In the past, cheese makers used to use a basket called “forme” in French (literally “shape”), to drain the water out from the milk collected at the farm. The result of the operation was logically called “formage” (“shaping”), and symbolised a key step of what would then become... Fromage! The shape is thus at the centre of this word we like so much, and this is why, from the pyramid to the wheel, or from the square to the log, our hundreds of cheeses have as many shapes to offer us. Goat cheeses, more numerous and diverse thanks to their relative easiness to be produced, are the most touched by this richness of shapes. However, a number of other cheeses are candidates to this form of originality, which also enables to underline their uniqueness.
Historically, the French word for cheese, «fromage», is derived from the Latin «forma» which means form and so, «to shape». Thus, its shape fundamentally defines cheese. In the past, the cheese shape was either round or square, but it now exists under various types of shapes.
The shape of a cheese is obtained during the second stage of the cheese making process: the moulding,
which consists in separating the curd from the whey. Basically, there are two main types of moulds depending on the cheese. Pressed cooked cheeses are generally moulded in a cloth held by a wooden
mould.
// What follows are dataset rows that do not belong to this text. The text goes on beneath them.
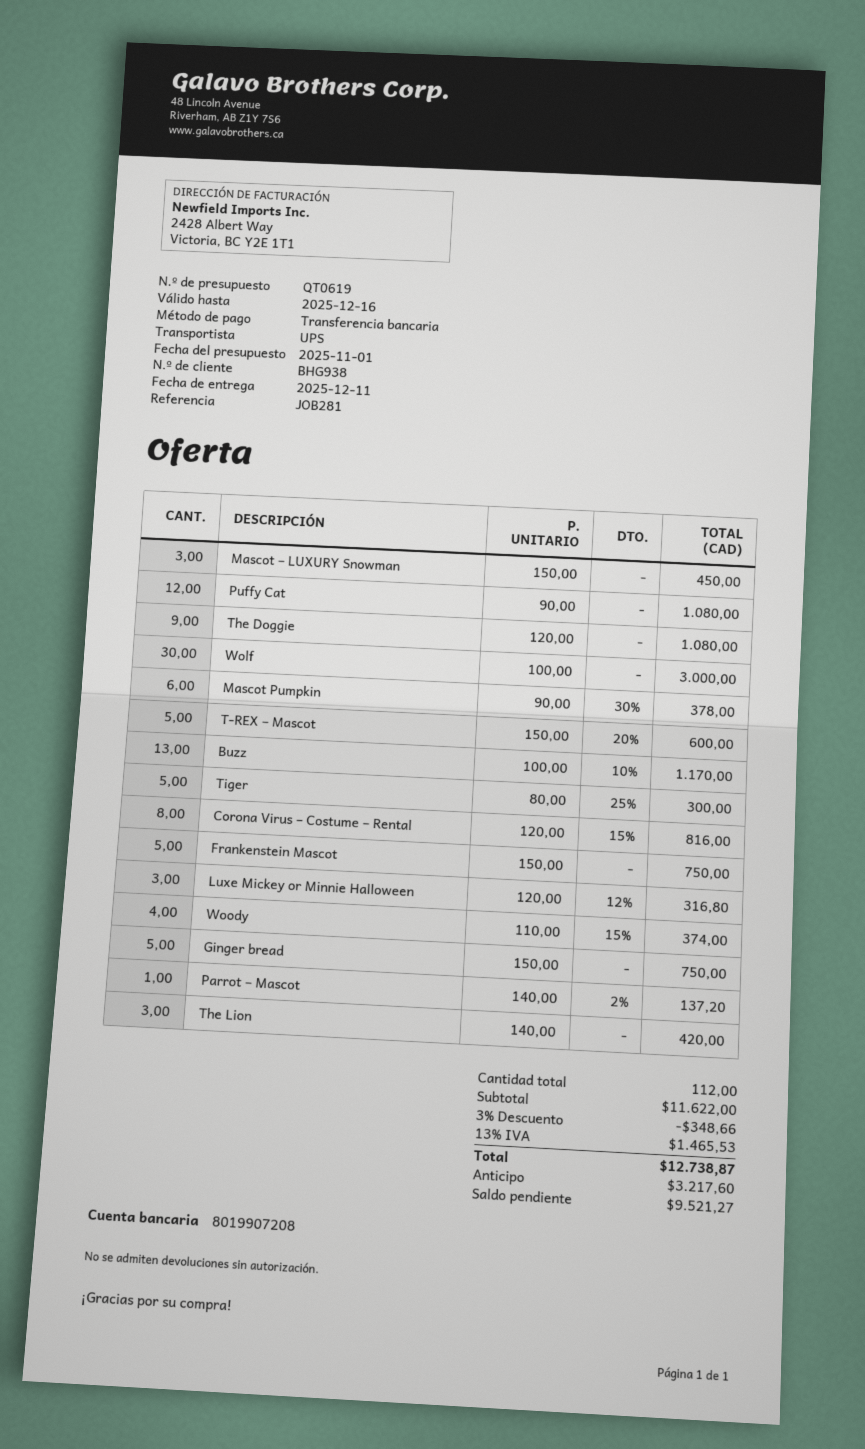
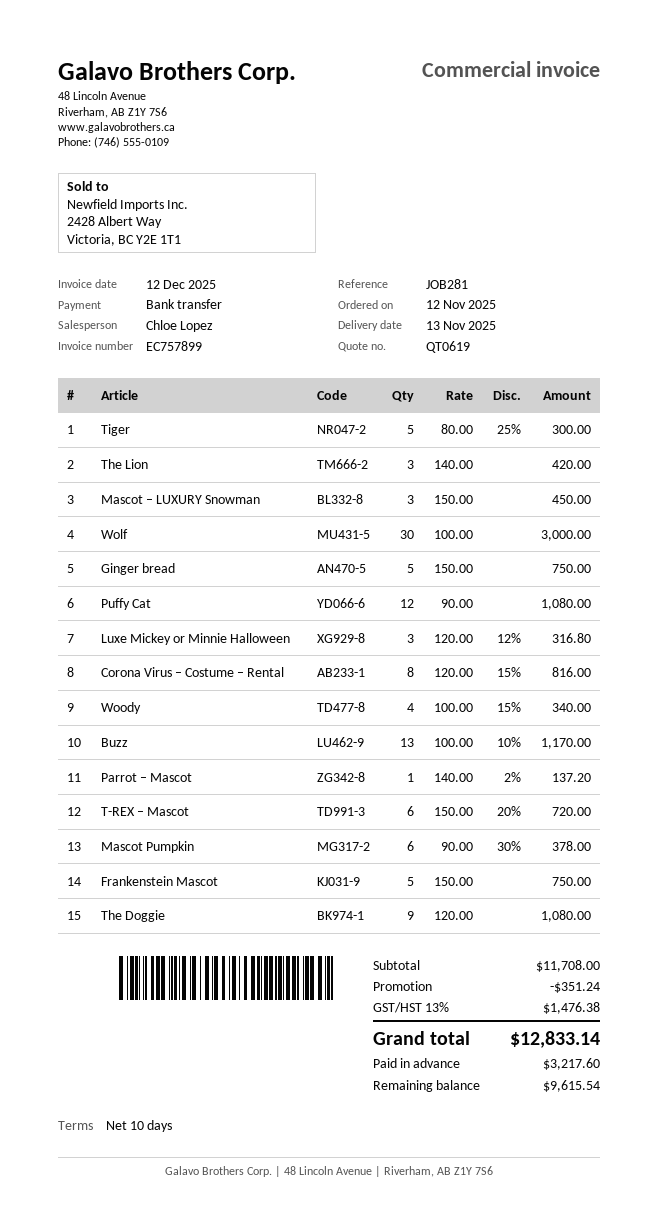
delivery date: 2025-12-11 -> 2025-11-13
T-REX – Mascot: 5 x 150.00 - 20% = 600.00 -> 6 x 150.00 - 20% = 720.00
Woody: 4 x 110.00 - 15% = 374.00 -> 4 x 100.00 - 15% = 340.00
subtotal: 11622.00 -> 11708.00
discount: 348.66 -> 351.24
tax: 13% = 1465.53 -> 13% = 1476.38
total: 12738.87 -> 12833.14
balance: 9521.27 -> 9615.54

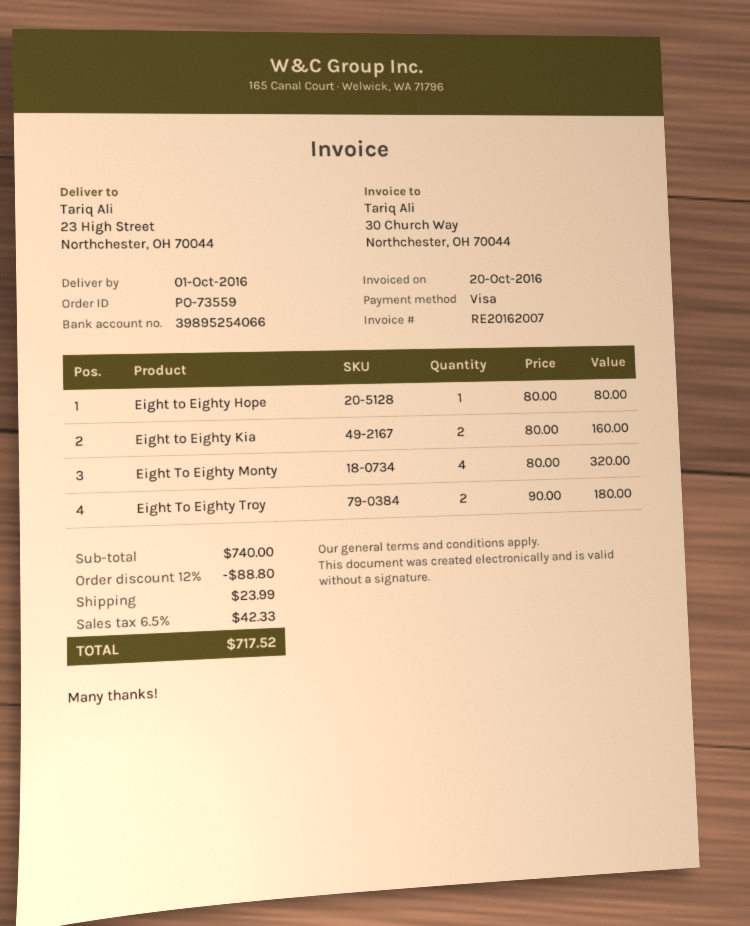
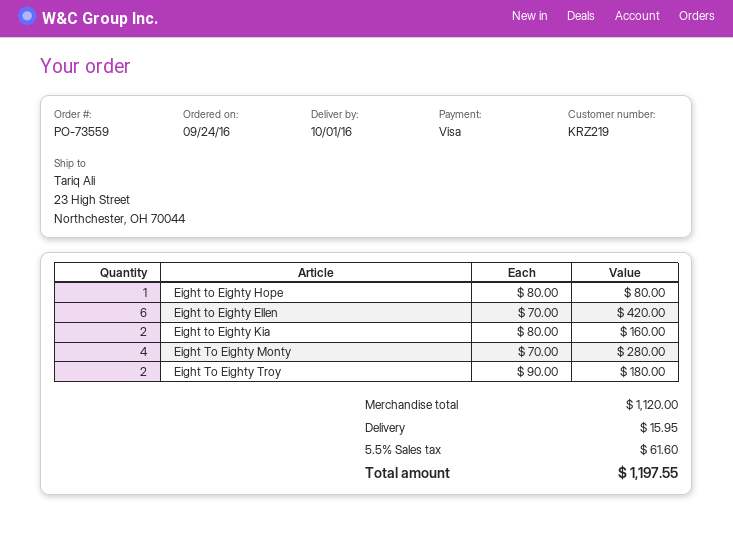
Eight To Eighty Monty: 4 x 80.00 = 320.00 -> 4 x 70.00 = 280.00
Eight to Eighty Ellen: none -> 6 x 70.00 = 420.00
subtotal: 740.00 -> 1120.00
discount: 12% = 88.80 -> none
shipping: 23.99 -> 15.95
tax: 6.5% = 42.33 -> 5.5% = 61.60
total: 717.52 -> 1197.55

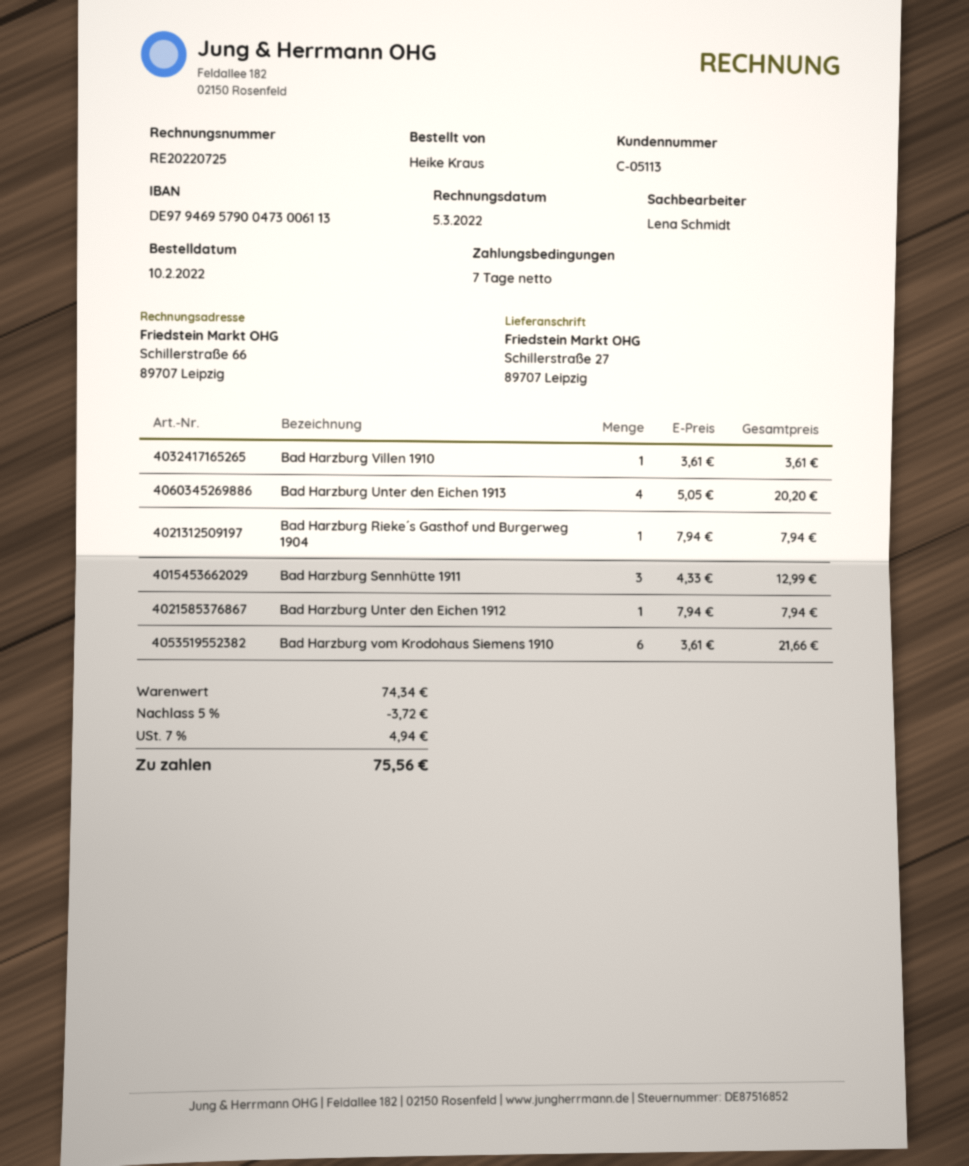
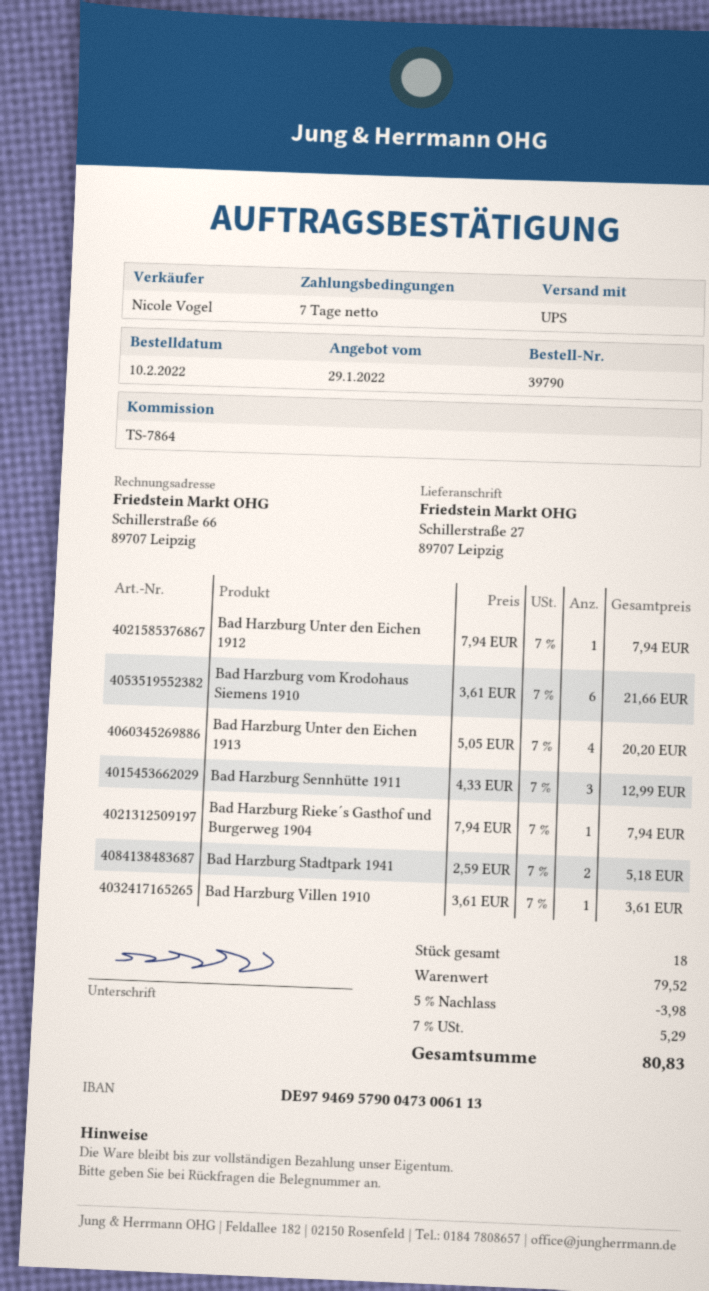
sales rep: Lena Schmidt -> Nicole Vogel
Bad Harzburg Stadtpark 1941: none -> 2 x 2.59 = 5.18
subtotal: 74.34 -> 79.52
discount: 5% = 3.72 -> 5% = 3.98
tax: 7% = 4.94 -> 7% = 5.29
total: 75.56 -> 80.83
In opposition to pressed cooked cheeses, the curd of soft cheese is ladled into moulds that have
small holes so that the whey and water can drain out. This whey can then be used for other purposes.
There are many legends about cheese, some of which would explain the shapes of certain cheeses (such
as Valençay or Neufchâtel for instance). However, the shapes of cheese usually depend on habits,
making needs, and comfort, or worse : marketing considerations (for the most recent cheeses).